Sensations of Art Making: Triumphs, Torments and Risk-taking
Exhibition
Group exhibition at Frater & McCubbin Galleries, Victorian Artists Society, Melbourne, October 2013

Overview
About the exhibition
Professional artist-teachers explore the shared sensations that drive their art production and that of their students: the enthused moments of inspiration, battles, frustrations, joys, risk-taking, experimentation, and construction of meaning. Thirty-one Melbourne University Master of Teaching (Secondary Art) graduates from the Melbourne Graduate School of Education, in their early teaching careers, imaginatively and critically examine how their creative output enhances their ability to mentor, stimulate, and understand their students. A testament to the dual profession of artist-teachers, this exhibition features over 75 works of art across diverse mediums that emphasise both process and the end product.
Curated by Purnima Ruanglertbutr, the exhibition is part of the Teacher as Art-maker Project (TAP), a research initiative and an international first for Visual Art Education, providing longitudinal data on teachers’ participation in art production, perceptions of the quality of teaching, and expectations of retention in the profession. It is sometimes said that to be a good teacher, we must also ‘do’; we must keep our passion for our subject alive through active practice. But can newly graduated teachers maintain personal activity in their chosen subject discipline once they enter the classroom? If they do, how does this impact their teaching and career pathways? By not providing strategies during their training period on how to maintain active out-of-school practice, are we under preparing our teacher candidates?
The Teacher as Art-maker Project (TAP) is tracking early career art educators’ teaching and art-making experiences. Analysis offers valuable insight into new teachers’ rate of artistic practice, perceptions of the quality of their teaching, and expectations of retention in teaching. These data help us address many complex issues that not only discourage practising artists from teaching but also help us conceptualise the broader issue of teachers as practitioners.
Artist's statement
Rationale
The photography installation ‘Watching you, watching me’ (2013) comprises monochromatic charcoal, pen, and ink portraits whose contrast, colours, and textures have been enhanced using digital imaging artistic filters. The portraits feature fictitious traditional Indian women whose faces are inspired by observations of women in rural India during Purnima’s various trips to the country. Visiting the country as an outsider, she draws connections to her ethnic roots in her art, creating works grounded upon narrative, memory, ‘superfictions,’ and constructed realities. Their confronting gaze undermines the traditional societal roles that each of the women embodies within their communities. Silent sentiments, un-whispered words, and an air of mystery lurk under their veils. No context, place, time, or personal histories are alluded to – viewers are encouraged to project their interpretations and stories to tell the tales of these women. In fact, this is what tourists often do at first sight – stereotype, predict, and project assumptions. Inspired by observing tourists capturing photographs of folk women, Purnima attempts to accentuate the reciprocal puzzlement and fascination felt by both the photographer and his or her subject while a photograph is taken. The women are conveyed as both passive ‘objects of display’ and as empowered individuals.

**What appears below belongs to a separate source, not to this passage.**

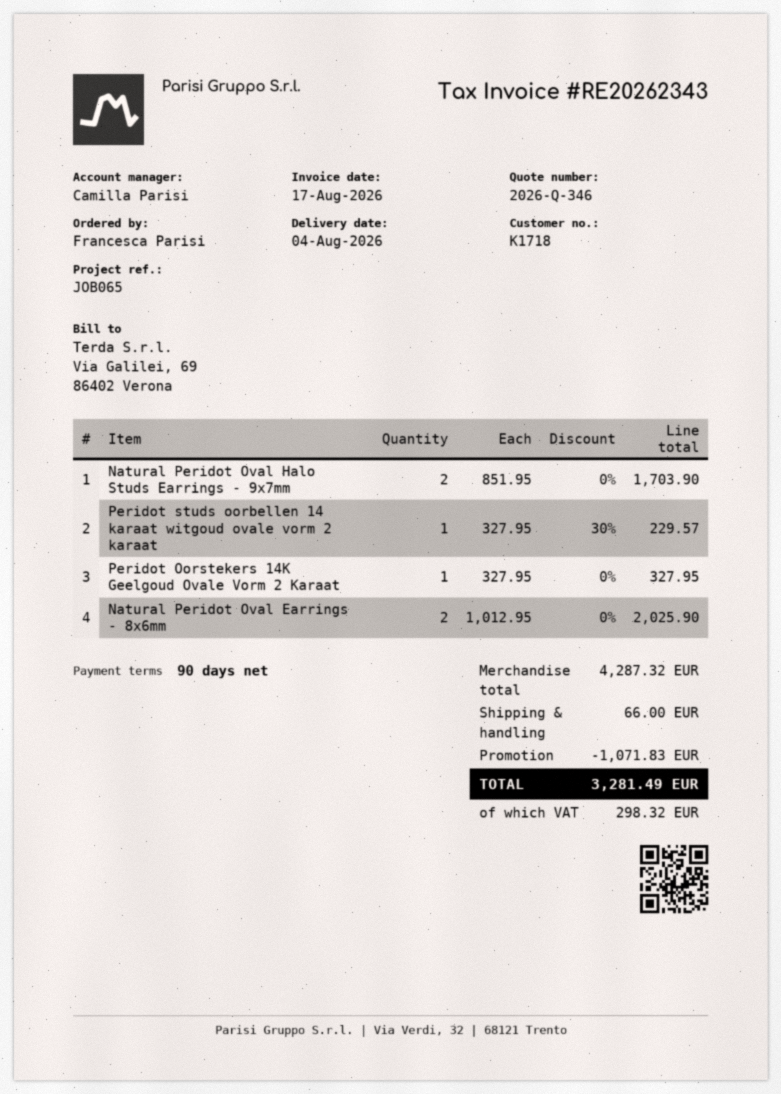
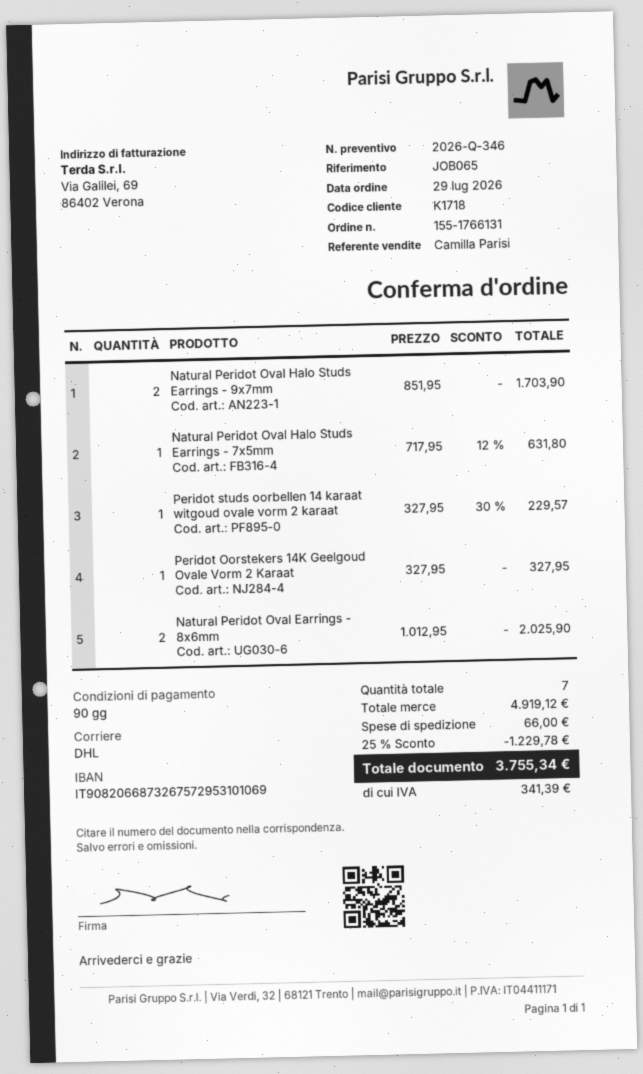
Natural Peridot Oval Halo Studs Earrings - 7x5mm: none -> 1 x 717.95 - 12% = 631.80
subtotal: 4287.32 -> 4919.12
discount: 1071.83 -> 1229.78
tax: 298.32 -> 341.39
total: 3281.49 -> 3755.34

The work juxtaposes the conformist culture of rural India with views of progress, represented in the use of contemporary media and techniques: “These people, like all people, have more depth than what the human eye and photography can record – the visual layering technique afforded by the use of multiple media symbolises the more complex construction of identity.”
Contemporary Chinese artist Hen Lei also influenced Purnima in making these portraits. She was inspired by his show, ‘Alienation’ (Beijing Contemporary Art Gallery, 1995), which featured fifty idiosyncratic and estranged photographic images of street life throughout China. Purnima is also influenced by Melbourne-based artist Mary Schepisi, whose figurative works involve a range of mixed media applications. Mary’s series of portraits in “Speculations” (2004) are particularly intimate and confronting, exploring issues of domestic violence, mental illness, and sexual assault. She invites viewers to match biographical texts written by the women to the portraits – it is this subjectivity in portraiture that Purnima examines.
The Synergy of Teaching and Artistry
Purnima believes in the union between the roles of teacher and artist, perceiving that teaching involves exercising creativity and artistry. She is actively involved in arts management, curatorship, research on artist-teacher issues, museum education, and her art practice, finding that these activities greatly support critical discussions with her own current Master of Education and Master of Teaching students, with whom she models her artistic endeavors and teaching pedagogy. In turn, her students demonstrate appreciation, motivation, and desired application of artist-teacher roles. Her art practice and strong interest in contemporary Asian art strengthen her advocacy for programs and lessons that promote intercultural understanding and cross-curriculum priorities of Asia and Australia’s engagement with Asia.